====== Available data

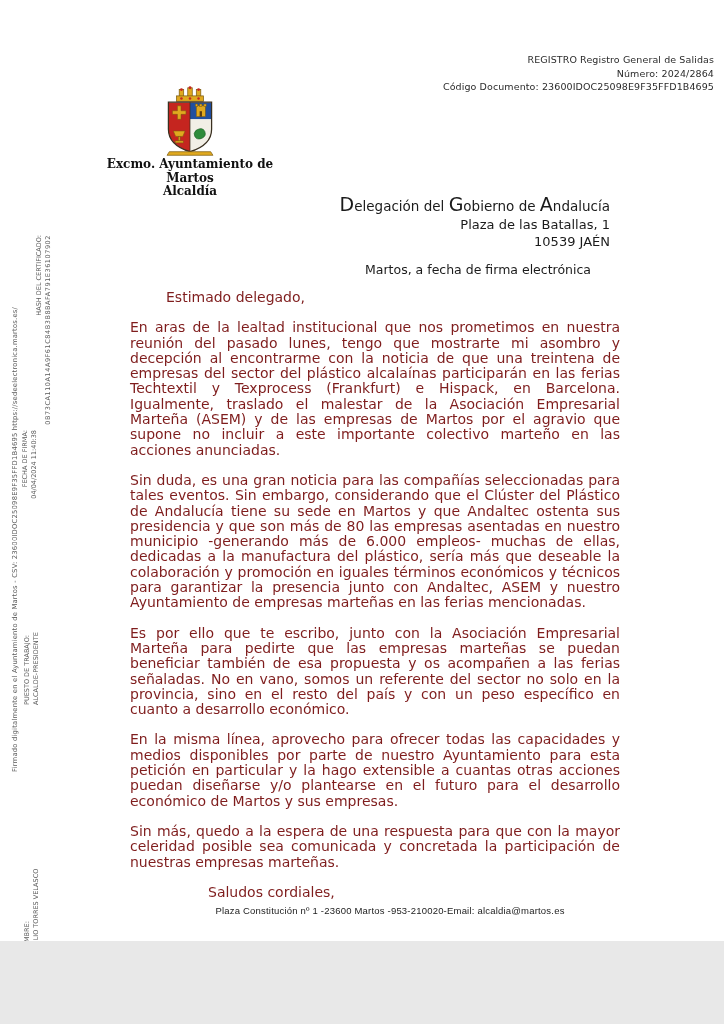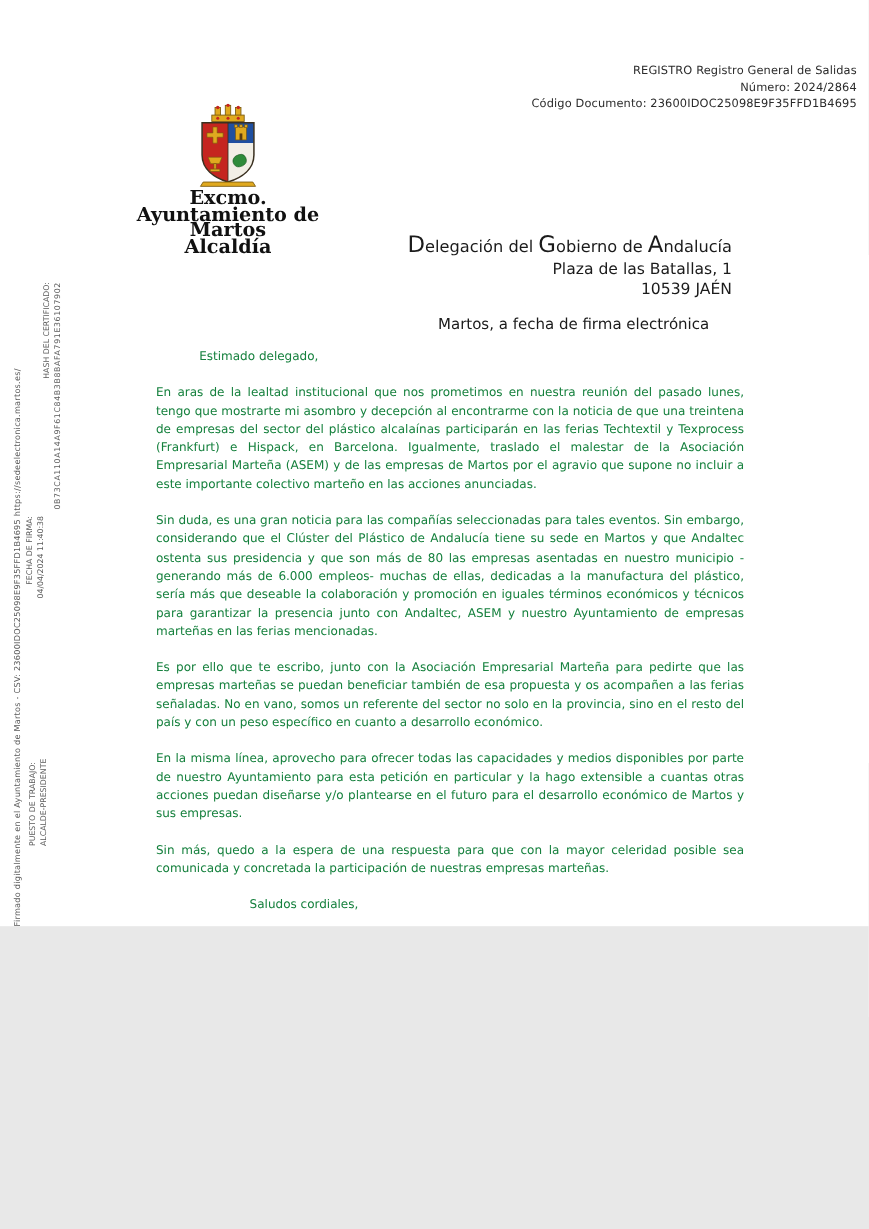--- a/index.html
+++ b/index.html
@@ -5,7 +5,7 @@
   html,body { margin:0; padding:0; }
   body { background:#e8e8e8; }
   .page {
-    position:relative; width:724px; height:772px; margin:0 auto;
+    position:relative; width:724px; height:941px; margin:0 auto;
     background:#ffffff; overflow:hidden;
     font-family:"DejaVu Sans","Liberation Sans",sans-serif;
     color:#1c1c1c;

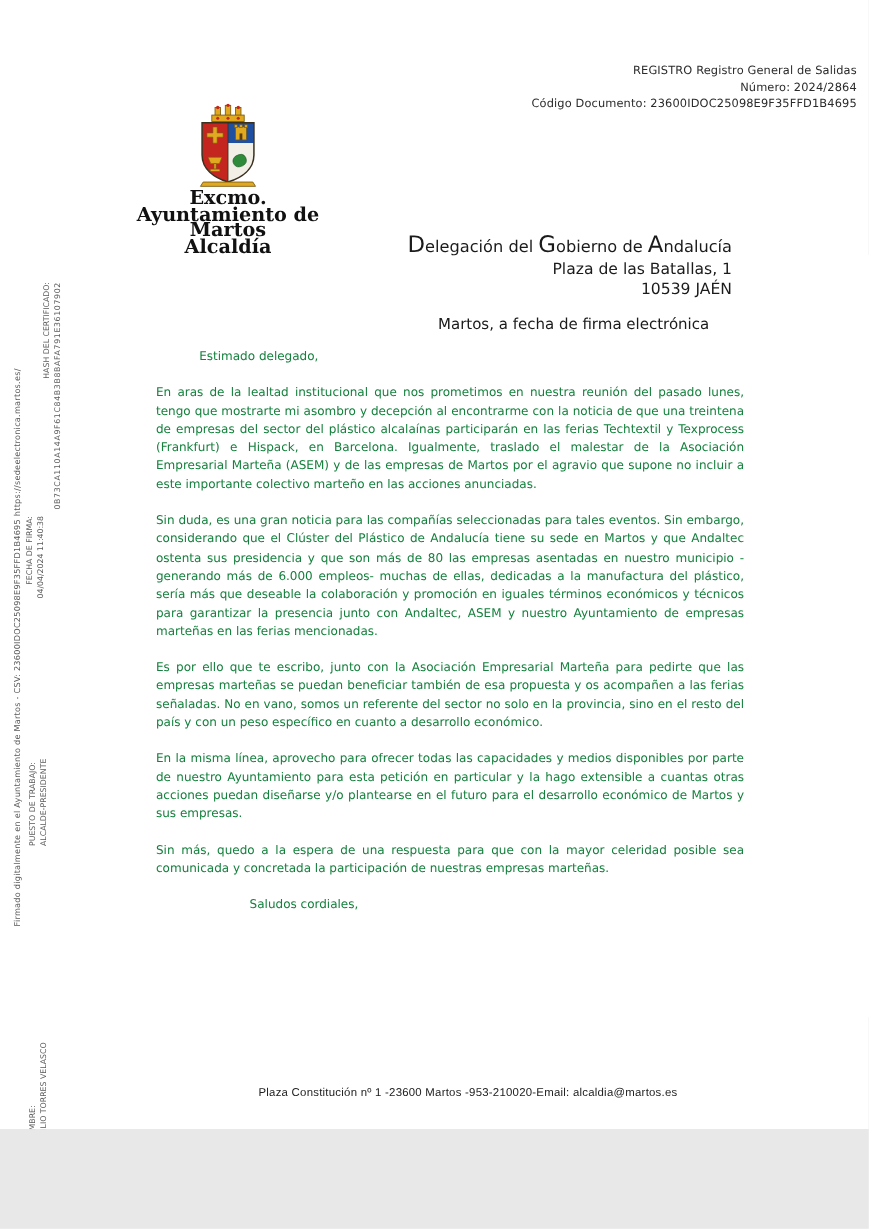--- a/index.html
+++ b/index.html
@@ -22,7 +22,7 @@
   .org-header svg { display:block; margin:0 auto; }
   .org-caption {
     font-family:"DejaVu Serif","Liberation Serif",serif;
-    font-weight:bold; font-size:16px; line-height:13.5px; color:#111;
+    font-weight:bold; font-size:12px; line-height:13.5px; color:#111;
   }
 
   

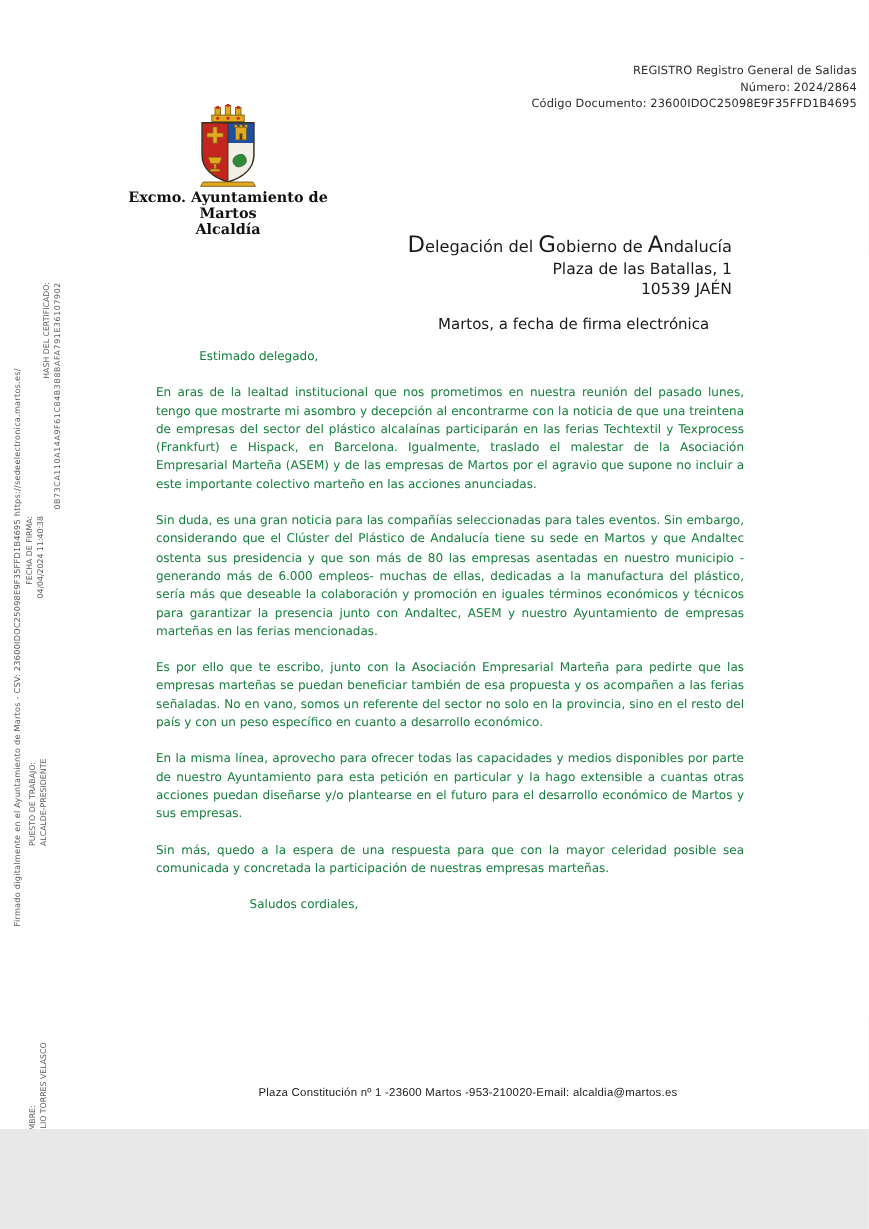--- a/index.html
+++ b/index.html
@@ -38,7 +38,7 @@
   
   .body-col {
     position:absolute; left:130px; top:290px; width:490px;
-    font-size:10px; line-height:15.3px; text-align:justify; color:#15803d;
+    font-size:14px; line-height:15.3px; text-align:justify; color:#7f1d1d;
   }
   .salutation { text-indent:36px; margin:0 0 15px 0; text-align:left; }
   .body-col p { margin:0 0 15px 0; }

============
====== Available data

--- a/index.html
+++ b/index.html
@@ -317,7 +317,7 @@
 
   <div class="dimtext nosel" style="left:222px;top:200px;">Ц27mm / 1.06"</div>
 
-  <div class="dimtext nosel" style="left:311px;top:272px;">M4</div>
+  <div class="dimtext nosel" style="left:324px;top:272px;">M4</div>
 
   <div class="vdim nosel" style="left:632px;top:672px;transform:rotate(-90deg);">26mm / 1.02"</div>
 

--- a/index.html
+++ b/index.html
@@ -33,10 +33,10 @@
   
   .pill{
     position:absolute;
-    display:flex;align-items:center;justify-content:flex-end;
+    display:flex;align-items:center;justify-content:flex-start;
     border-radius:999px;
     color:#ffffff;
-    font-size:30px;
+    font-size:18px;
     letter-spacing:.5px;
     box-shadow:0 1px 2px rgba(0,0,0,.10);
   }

============

» **Problem**
Filter the listing above for the string "serif" and copy every matching line.

» **Task answer**
     font-family:"DejaVu Sans","Liberation Sans",sans-serif;
     font-family:"DejaVu Serif","Liberation Serif",serif;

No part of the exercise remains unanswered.